Translation: Pica's MSP success occurred long before today's big four IT trends -- mobile, social, cloud and big data -- arrived on customer menus. How can a guy who thrived in the client-server and Web 1.0 age teach today's IT service providers to succeed? At some point, Pica's chocolate cake thesis and many other best practices he shares could go stale.
What's Cooking Now?
But here's the twist. Instead of recounting the same formula for success from 2005, Pica and Penland went back into the kitchen and started working on some new recipes.
For instance, Pica and Penland are partners in Apex IT Group, which delivers IT services to companies in the Delaware Valley. That business allows Pica and Penland to execute and polish some classic best practices, while learning how to pivot toward new IT services opportunities.

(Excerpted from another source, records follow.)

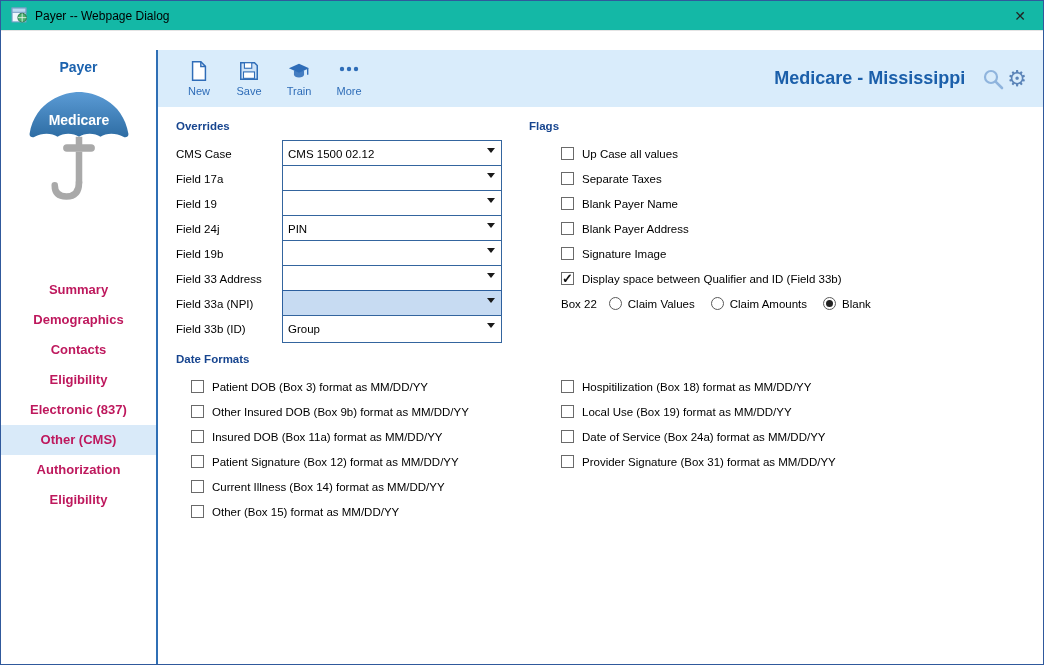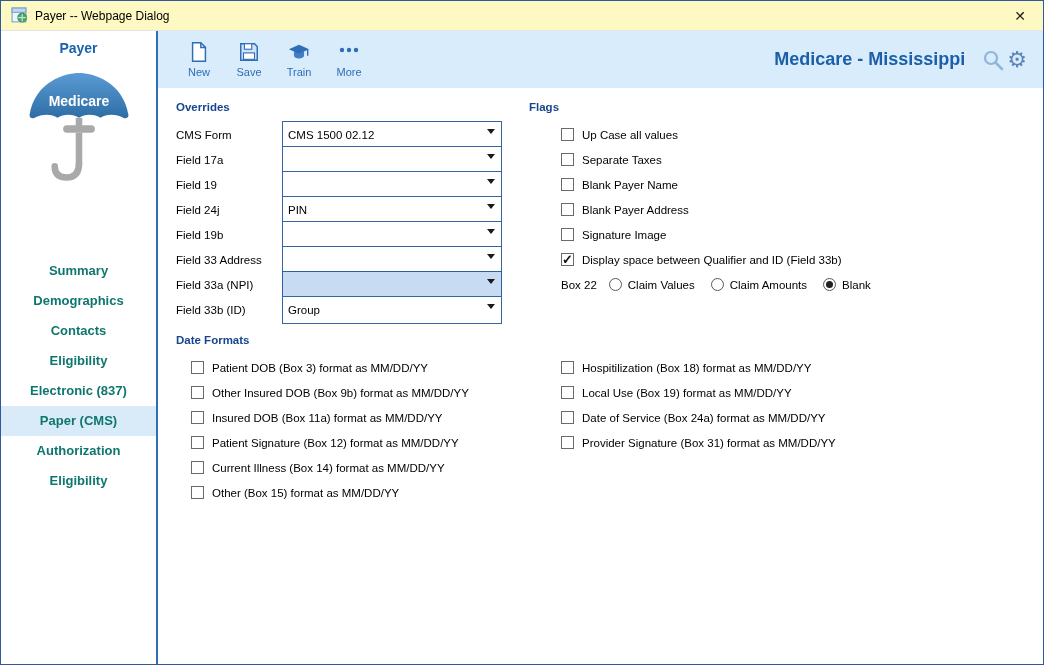--- a/index.html
+++ b/index.html
@@ -19,7 +19,7 @@
     height: 30px; flex: 0 0 30px;
     display: flex; align-items: center;
     padding: 0 10px;
-    background: #fef9c3;
+    background: #14b8a6;
     border-bottom: 1px solid #e4e4e4;
   }
   .titlebar .dlg-icon { width: 17px; height: 17px; margin-right: 7px; }

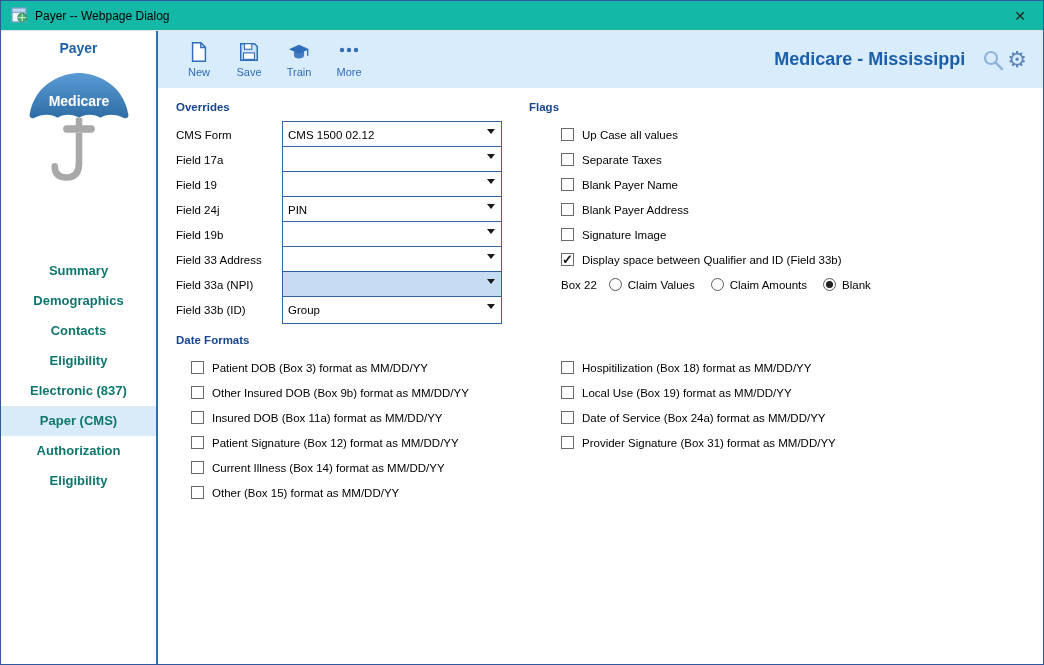--- a/index.html
+++ b/index.html
@@ -30,7 +30,7 @@
   }
 
   
-  .bodyrow { flex: 1; display: flex; min-height: 0; }
+  .bodyrow { flex: 1; display: flex; min-height: 0; margin-top: 19px; }
 
   
   .sidebar {

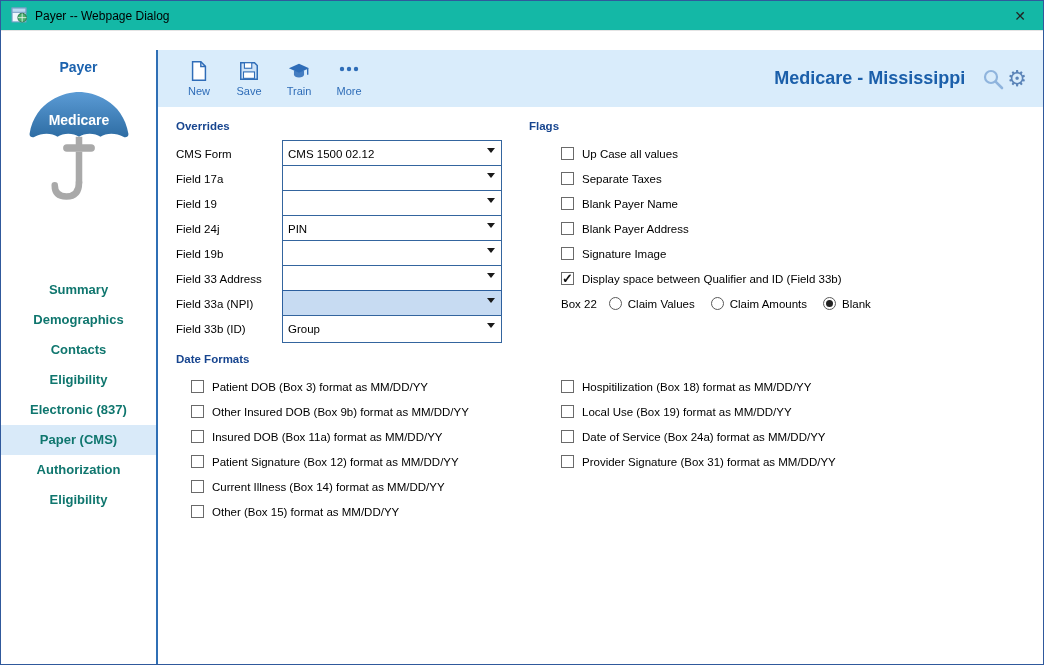--- a/index.html
+++ b/index.html
@@ -230,7 +230,7 @@
             <div class="sec-heading">Overrides</div>
 
             <div class="f-row">
-              <span class="f-label">CMS Form</span>
+              <span class="f-label">CMS Case</span>
               <div class="select">
                   <span>CMS 1500 02.12</span>
                 </div>

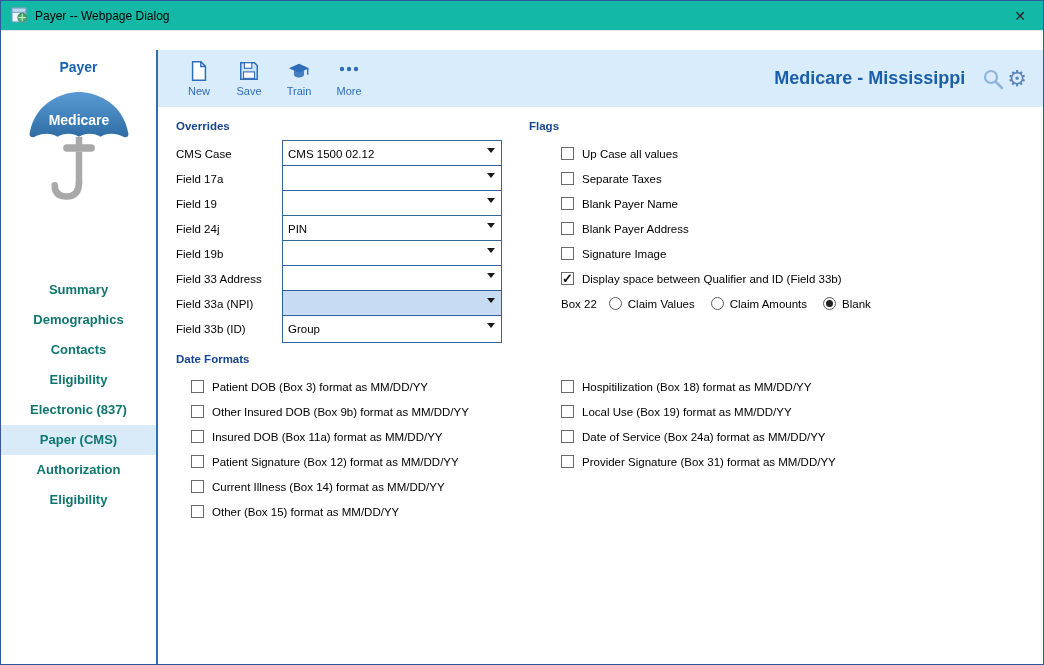--- a/index.html
+++ b/index.html
@@ -46,7 +46,7 @@
   .nav { margin-top: 64px; width: 100%; }
   .nav-item {
     height: 30px; line-height: 30px; text-align: center;
-    font-size: 13px; font-weight: bold; color: #0f766e;
+    font-size: 13px; font-weight: bold; color: #be185d;
     cursor: pointer; width: 100%;
   }
   .nav-item.active { background: #d9eaf9; }

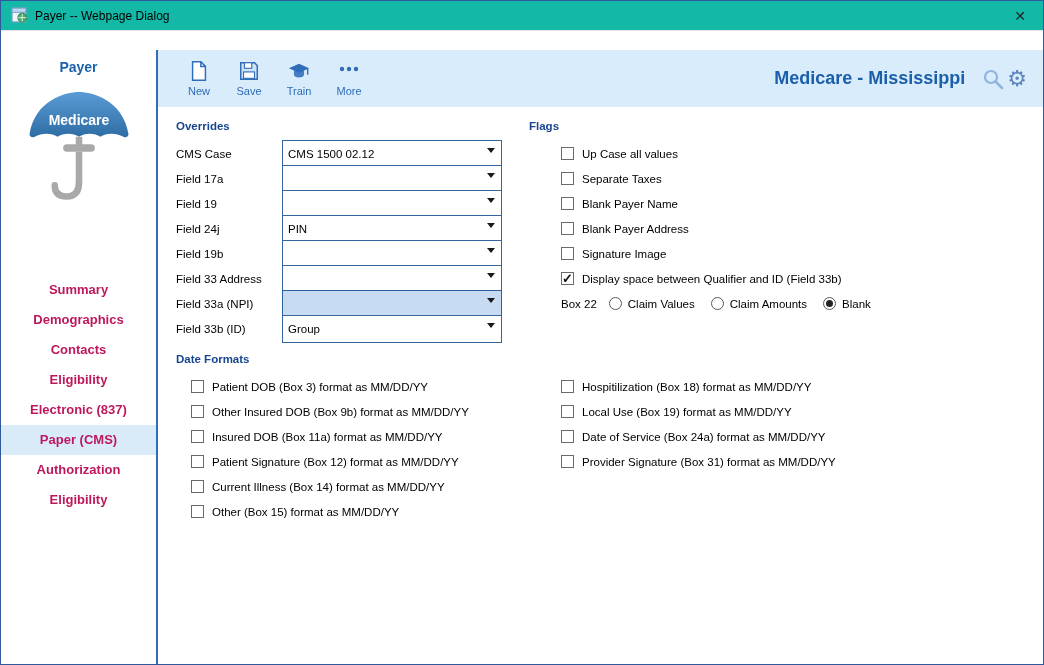--- a/index.html
+++ b/index.html
@@ -167,7 +167,7 @@
         <div class="nav-item"><span>Contacts</span></div>
         <div class="nav-item"><span>Eligibility</span></div>
         <div class="nav-item"><span>Electronic (837)</span></div>
-        <div class="nav-item active"><span>Paper (CMS)</span></div>
+        <div class="nav-item active"><span>Other (CMS)</span></div>
         <div class="nav-item"><span>Authorization</span></div>
         <div class="nav-item"><span>Eligibility</span></div>
       </div>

Moreover, TruMethods developed MyITprocess -- a business automation platform for MSPs. It "helps managed IT providers design, implement, manage and master technology standards for all their clients," TruMethods asserts.
The Hero's Journey
Meanwhile, MSPs are shifting their mindsets. The early go-go years -- attend every event, pursue every business tip -- are over.
Talk to folks like masterIT CEO J. Michael Drake, and you'll hear far more focus on life-work balance. Much like the software industry itself, Drake and other MSPs are focusing on fewer, more strategic relationships -- giving back where ever possible.
Drake and I spoke for about an hour yesterday. He mentioned the hero's journey that we're all on -- in life and in business. I came away with about a dozen blog ideas -- and you'll see them gradually surface over the next few weeks.
One of my takeaways was the value of peer groups and industry learning. Even as he scales back travel elsewhere, Drake continues to attend TruMethods meetings. He gives back to the peer group. And he absorbs the latest learnings from Pica, Penland and the TruMethods team.
Get Your Hands Dirty
And that's the lesson. To remain relevant -- regardless of your industry -- you've got to get back into the kitchen and get your hands dirty. Again and again. That doesn't mean micro-managing everything. It does mean asking a lot of questions, regularly reviewing your service delivery menu, and tasting everything that comes out of your own kitchen.
That's why Gary Pica remains relevant. It's why Bob Penland remains relevant. And it's essentially why we launched ChannelE2E.
We're not in a position to bake the cake. But we are in the rare position to tell you what the experts are whipping up next. I look forward to visiting TruMethods and Apex IT Group really soon... to see what's cooking now.
PS: Of course Gary Pica matters. To his family. To his friends. To his peers. And more. That's my way of saying please pardon the dramatic headline.